EXERCISE REQUIREMENTS
The result should hold only the lines from the one with "-141,7 +141,7 @@" through the final line of the data below, transcribed exactly, pictures left out.

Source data
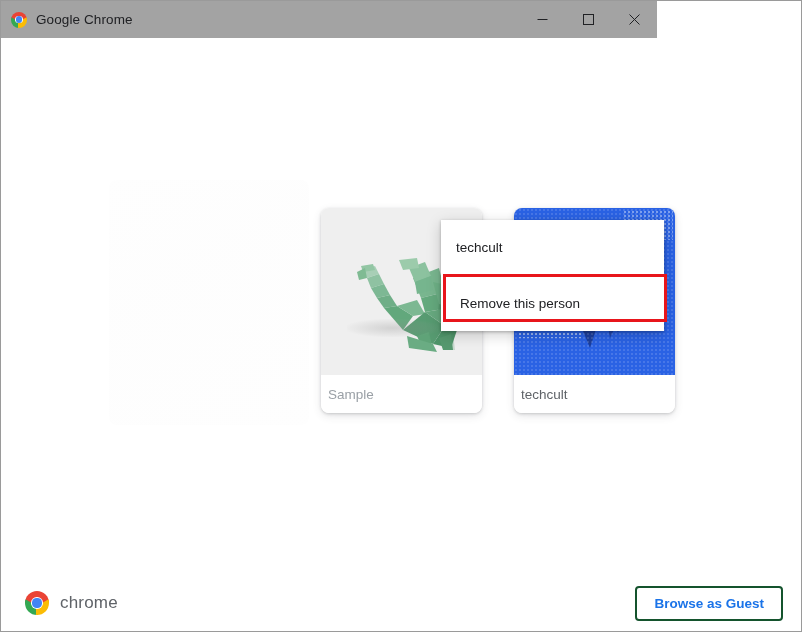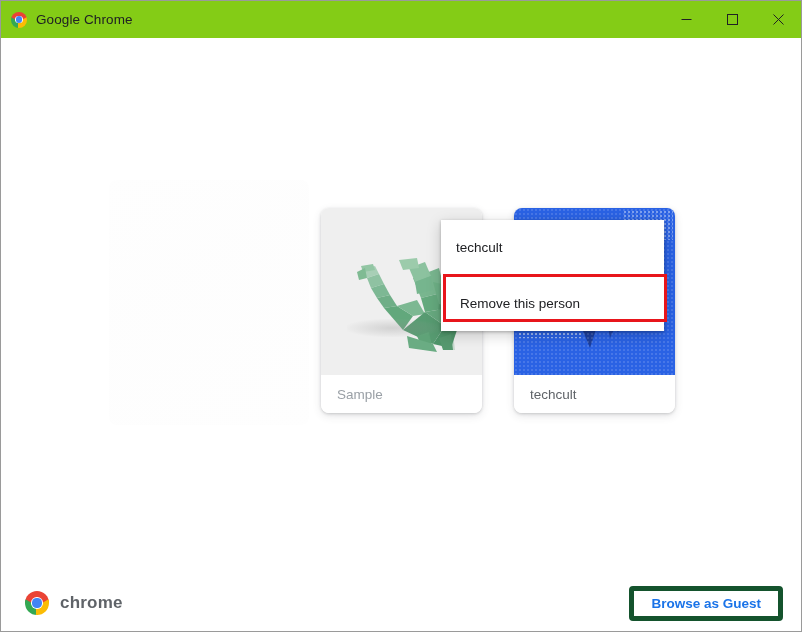--- a/index.html
+++ b/index.html
@@ -25,9 +25,9 @@
   #titlebar {
     position: absolute;
     left: 0; top: 0;
-    width: 800px;
+    width: 656px;
     height: 37px;
-    background: #84cc16;
+    background: #a3a3a3;
     display: flex;
     align-items: center;
   }

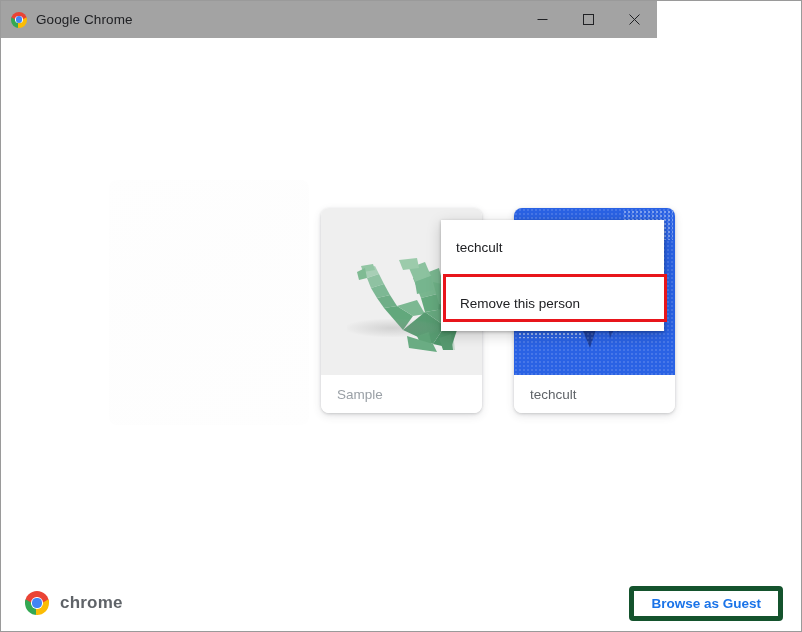--- a/index.html
+++ b/index.html
@@ -141,7 +141,7 @@
     height: 38px;
     display: flex;
     align-items: center;
-    padding-left: 16px;
+    padding-left: 7px;
     font-size: 13.5px;
     background: #ffffff;
   }

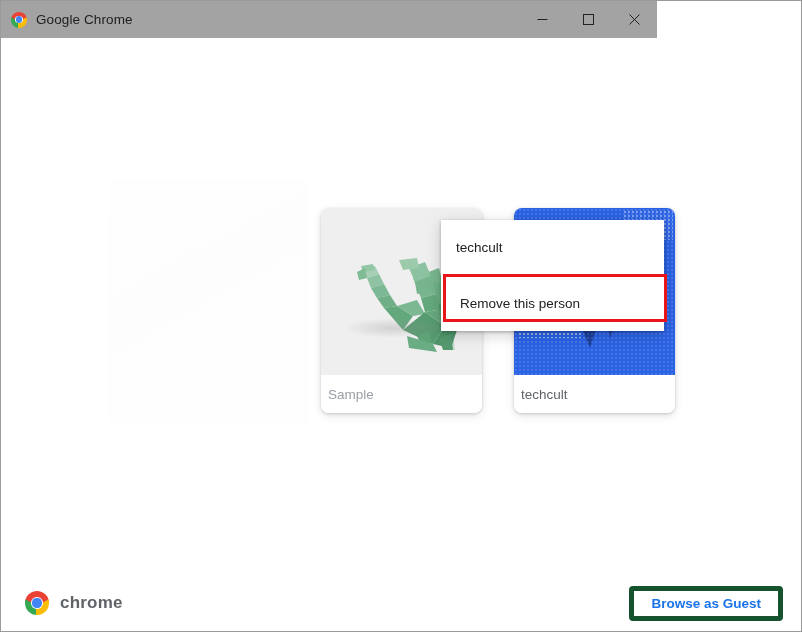--- a/index.html
+++ b/index.html
@@ -240,7 +240,6 @@
     font-size: 17px;
     color: #5f6368;
     letter-spacing: 0.2px;
-    font-weight: bold;
   }
 
   #footer-actions { display: flex; gap: 13px; }

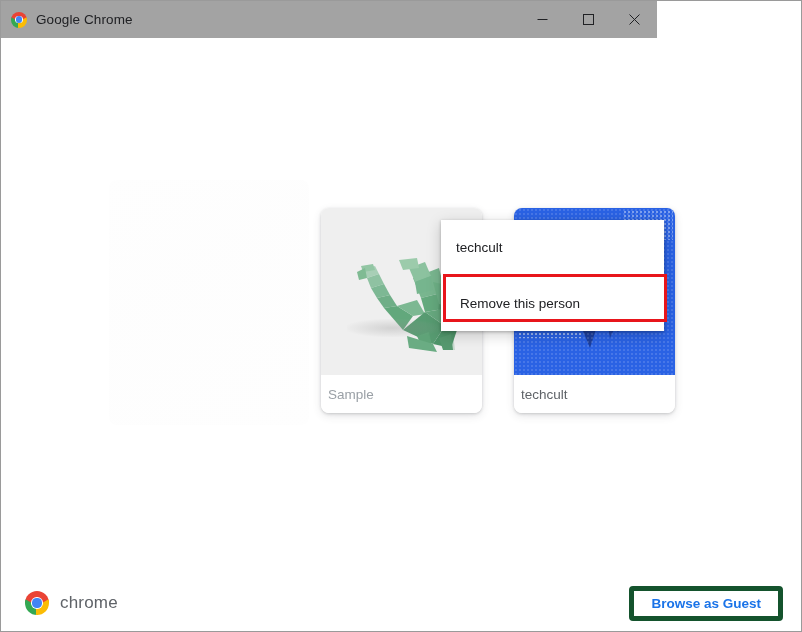--- a/index.html
+++ b/index.html
@@ -247,7 +247,7 @@
   .action-btn {
     height: 35px;
     padding: 0 17px;
-    border: 5px solid #14532d;
+    border: 2px solid #14532d;
     border-radius: 4px;
     background: #ffffff;
     color: #1a73e8;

THE ANSWER
@@ -141,7 +141,7 @@
     height: 38px;
     display: flex;
     align-items: center;
-    padding-left: 16px;
+    padding-left: 7px;
     font-size: 13.5px;
     background: #ffffff;
   }

--- a/index.html
+++ b/index.html
@@ -240,7 +240,6 @@
     font-size: 17px;
     color: #5f6368;
     letter-spacing: 0.2px;
-    font-weight: bold;
   }
 
   #footer-actions { display: flex; gap: 13px; }

--- a/index.html
+++ b/index.html
@@ -247,7 +247,7 @@
   .action-btn {
     height: 35px;
     padding: 0 17px;
-    border: 5px solid #14532d;
+    border: 2px solid #14532d;
     border-radius: 4px;
     background: #ffffff;
     color: #1a73e8;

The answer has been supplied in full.